*** Opening of INPUT ***

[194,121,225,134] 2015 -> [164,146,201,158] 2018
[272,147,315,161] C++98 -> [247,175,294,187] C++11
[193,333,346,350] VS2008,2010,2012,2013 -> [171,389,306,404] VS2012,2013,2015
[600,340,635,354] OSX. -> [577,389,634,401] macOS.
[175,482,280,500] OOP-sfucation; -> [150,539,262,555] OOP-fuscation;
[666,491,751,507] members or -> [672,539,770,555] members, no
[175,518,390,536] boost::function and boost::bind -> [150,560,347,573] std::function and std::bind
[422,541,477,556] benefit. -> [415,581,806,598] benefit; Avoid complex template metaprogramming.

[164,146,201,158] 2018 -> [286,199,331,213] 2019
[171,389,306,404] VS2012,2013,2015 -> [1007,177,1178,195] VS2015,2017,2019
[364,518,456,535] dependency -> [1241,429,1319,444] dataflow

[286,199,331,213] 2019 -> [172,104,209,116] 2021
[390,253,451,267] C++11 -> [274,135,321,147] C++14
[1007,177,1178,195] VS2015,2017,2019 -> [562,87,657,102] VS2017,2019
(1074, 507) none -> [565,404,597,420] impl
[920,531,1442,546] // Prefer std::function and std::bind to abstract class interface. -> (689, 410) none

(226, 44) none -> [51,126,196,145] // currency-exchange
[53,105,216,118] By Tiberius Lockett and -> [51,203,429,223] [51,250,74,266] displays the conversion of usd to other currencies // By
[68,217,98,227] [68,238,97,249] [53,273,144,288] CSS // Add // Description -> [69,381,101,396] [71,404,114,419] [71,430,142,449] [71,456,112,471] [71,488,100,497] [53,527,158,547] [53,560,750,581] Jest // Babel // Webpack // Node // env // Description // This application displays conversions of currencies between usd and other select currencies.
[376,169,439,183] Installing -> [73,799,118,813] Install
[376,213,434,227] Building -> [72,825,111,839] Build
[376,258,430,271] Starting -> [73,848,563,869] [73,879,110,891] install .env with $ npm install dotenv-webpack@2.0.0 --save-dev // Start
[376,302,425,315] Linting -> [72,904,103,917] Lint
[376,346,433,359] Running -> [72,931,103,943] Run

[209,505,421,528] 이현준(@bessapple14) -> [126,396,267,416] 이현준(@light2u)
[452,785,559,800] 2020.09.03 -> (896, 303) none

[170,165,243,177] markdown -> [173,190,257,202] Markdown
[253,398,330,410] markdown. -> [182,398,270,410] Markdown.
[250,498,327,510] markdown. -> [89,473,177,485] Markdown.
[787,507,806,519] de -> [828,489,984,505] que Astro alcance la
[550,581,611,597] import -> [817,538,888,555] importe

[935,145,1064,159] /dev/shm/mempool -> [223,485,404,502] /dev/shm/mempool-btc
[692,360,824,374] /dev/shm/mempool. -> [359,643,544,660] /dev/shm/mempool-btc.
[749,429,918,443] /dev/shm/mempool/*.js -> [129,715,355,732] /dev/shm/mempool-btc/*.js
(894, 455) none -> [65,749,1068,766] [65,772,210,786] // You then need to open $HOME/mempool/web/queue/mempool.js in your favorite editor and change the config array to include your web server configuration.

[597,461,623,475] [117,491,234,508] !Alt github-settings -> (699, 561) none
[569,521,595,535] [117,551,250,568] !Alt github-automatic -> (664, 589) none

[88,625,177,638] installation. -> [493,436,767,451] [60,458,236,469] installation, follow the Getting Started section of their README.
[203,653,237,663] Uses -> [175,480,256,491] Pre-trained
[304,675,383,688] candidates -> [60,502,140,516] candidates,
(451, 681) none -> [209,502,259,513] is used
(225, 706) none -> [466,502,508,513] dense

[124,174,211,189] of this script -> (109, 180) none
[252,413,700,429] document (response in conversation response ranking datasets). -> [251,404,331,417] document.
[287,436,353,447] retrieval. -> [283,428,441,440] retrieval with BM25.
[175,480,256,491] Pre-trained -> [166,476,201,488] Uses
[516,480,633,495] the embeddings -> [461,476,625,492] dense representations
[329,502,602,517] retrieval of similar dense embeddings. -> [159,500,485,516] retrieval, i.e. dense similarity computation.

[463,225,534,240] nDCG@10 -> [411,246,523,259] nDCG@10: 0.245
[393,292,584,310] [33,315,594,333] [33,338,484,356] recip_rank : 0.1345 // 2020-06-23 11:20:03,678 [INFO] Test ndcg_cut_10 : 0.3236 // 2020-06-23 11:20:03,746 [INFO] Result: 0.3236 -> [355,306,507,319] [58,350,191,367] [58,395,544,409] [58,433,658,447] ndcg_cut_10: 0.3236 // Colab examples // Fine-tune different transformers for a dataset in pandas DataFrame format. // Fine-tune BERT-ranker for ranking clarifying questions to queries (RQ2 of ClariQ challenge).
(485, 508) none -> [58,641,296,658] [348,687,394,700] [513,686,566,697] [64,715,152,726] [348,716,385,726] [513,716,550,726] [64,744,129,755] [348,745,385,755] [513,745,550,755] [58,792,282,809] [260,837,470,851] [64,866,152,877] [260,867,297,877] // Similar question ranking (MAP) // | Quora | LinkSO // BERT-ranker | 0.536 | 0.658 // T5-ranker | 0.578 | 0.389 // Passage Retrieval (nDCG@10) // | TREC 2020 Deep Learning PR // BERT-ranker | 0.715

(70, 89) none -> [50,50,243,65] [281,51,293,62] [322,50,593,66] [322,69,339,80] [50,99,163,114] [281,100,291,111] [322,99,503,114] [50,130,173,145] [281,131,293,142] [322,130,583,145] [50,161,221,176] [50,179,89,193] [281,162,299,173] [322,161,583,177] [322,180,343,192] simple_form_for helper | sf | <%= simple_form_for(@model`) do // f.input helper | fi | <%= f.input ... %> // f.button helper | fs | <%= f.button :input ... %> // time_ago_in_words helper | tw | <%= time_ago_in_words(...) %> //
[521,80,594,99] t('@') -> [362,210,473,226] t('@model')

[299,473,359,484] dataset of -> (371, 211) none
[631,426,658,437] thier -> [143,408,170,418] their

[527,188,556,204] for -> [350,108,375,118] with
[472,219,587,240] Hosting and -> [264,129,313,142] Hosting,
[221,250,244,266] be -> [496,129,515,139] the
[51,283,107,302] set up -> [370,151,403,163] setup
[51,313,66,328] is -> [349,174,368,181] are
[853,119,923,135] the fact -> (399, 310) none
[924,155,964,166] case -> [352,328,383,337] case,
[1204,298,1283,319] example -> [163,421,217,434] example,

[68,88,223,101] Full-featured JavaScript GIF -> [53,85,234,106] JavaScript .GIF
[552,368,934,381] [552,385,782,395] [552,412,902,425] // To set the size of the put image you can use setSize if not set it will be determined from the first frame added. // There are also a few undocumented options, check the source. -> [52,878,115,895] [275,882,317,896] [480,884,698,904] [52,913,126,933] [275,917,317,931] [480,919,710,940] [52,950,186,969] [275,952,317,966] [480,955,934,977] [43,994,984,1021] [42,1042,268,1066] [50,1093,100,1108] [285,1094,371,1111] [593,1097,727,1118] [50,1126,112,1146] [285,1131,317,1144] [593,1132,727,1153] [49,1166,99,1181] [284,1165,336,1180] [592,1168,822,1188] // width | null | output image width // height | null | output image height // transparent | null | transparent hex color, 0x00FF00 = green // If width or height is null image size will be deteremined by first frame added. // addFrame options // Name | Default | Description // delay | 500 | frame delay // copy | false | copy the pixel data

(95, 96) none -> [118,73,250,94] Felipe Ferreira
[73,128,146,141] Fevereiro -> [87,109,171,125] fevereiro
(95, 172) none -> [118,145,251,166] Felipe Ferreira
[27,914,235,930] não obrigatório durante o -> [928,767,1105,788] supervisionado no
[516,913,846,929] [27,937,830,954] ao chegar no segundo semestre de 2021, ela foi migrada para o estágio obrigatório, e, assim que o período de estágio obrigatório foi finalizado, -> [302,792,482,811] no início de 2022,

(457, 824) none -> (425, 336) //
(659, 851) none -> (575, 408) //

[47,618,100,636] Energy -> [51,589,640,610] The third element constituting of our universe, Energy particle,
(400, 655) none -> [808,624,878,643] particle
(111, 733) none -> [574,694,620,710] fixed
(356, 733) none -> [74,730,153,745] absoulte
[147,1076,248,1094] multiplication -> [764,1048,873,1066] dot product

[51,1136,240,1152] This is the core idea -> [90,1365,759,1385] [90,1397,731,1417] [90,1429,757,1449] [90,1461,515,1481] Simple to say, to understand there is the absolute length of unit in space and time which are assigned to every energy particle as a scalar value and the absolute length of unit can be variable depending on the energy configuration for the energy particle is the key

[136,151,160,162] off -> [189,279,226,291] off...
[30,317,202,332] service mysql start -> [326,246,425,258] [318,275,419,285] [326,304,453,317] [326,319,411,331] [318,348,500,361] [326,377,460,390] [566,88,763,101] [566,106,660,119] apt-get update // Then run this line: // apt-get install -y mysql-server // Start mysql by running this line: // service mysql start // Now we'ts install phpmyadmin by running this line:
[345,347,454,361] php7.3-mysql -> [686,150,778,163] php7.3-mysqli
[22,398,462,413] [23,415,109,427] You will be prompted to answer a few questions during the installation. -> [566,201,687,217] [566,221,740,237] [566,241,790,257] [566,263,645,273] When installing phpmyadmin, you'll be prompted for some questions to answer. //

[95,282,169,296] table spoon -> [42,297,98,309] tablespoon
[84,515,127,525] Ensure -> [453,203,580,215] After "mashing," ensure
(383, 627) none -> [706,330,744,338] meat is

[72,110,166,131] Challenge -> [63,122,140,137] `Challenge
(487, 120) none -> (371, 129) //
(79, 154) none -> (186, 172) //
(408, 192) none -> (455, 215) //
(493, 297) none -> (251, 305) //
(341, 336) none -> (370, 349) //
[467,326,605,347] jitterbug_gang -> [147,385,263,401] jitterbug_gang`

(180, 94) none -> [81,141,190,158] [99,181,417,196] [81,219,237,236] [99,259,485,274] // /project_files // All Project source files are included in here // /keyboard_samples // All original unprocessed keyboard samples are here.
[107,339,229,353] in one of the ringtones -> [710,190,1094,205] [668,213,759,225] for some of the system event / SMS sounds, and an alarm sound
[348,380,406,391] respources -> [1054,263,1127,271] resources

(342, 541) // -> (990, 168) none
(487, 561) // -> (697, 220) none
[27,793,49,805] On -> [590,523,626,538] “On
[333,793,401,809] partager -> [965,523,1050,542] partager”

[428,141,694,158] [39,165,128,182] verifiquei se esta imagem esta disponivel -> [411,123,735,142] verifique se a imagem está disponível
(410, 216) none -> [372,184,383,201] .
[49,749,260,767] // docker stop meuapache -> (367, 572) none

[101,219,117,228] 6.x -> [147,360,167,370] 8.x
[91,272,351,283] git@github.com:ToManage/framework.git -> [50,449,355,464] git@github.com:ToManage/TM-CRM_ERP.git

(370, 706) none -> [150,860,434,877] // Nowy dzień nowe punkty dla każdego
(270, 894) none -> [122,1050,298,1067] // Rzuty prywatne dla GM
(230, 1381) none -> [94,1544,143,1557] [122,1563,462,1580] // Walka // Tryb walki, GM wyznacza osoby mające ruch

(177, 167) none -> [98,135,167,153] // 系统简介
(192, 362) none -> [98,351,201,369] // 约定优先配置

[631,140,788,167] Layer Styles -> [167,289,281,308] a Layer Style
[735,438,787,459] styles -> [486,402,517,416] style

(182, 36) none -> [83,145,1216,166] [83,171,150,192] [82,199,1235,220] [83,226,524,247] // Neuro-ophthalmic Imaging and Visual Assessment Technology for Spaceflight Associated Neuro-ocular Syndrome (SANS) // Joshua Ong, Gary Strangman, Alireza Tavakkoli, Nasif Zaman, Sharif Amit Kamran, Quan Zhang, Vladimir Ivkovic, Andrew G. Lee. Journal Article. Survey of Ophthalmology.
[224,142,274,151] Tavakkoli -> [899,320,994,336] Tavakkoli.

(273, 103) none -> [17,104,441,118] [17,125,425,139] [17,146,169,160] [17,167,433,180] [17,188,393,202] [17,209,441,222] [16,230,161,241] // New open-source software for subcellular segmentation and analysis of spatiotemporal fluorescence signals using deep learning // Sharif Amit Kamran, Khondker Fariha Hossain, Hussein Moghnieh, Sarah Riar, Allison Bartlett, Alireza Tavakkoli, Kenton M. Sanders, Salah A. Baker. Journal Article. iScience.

*** Close of INPUT ***

◆ WHAT YOU HAVE TO DO ◆
The expected result is every line above containing the string "embeddings".

◆ RESPONSE BELOW ◆
[516,480,633,495] the embeddings -> [461,476,625,492] dense representations
[329,502,602,517] retrieval of similar dense embeddings. -> [159,500,485,516] retrieval, i.e. dense similarity computation.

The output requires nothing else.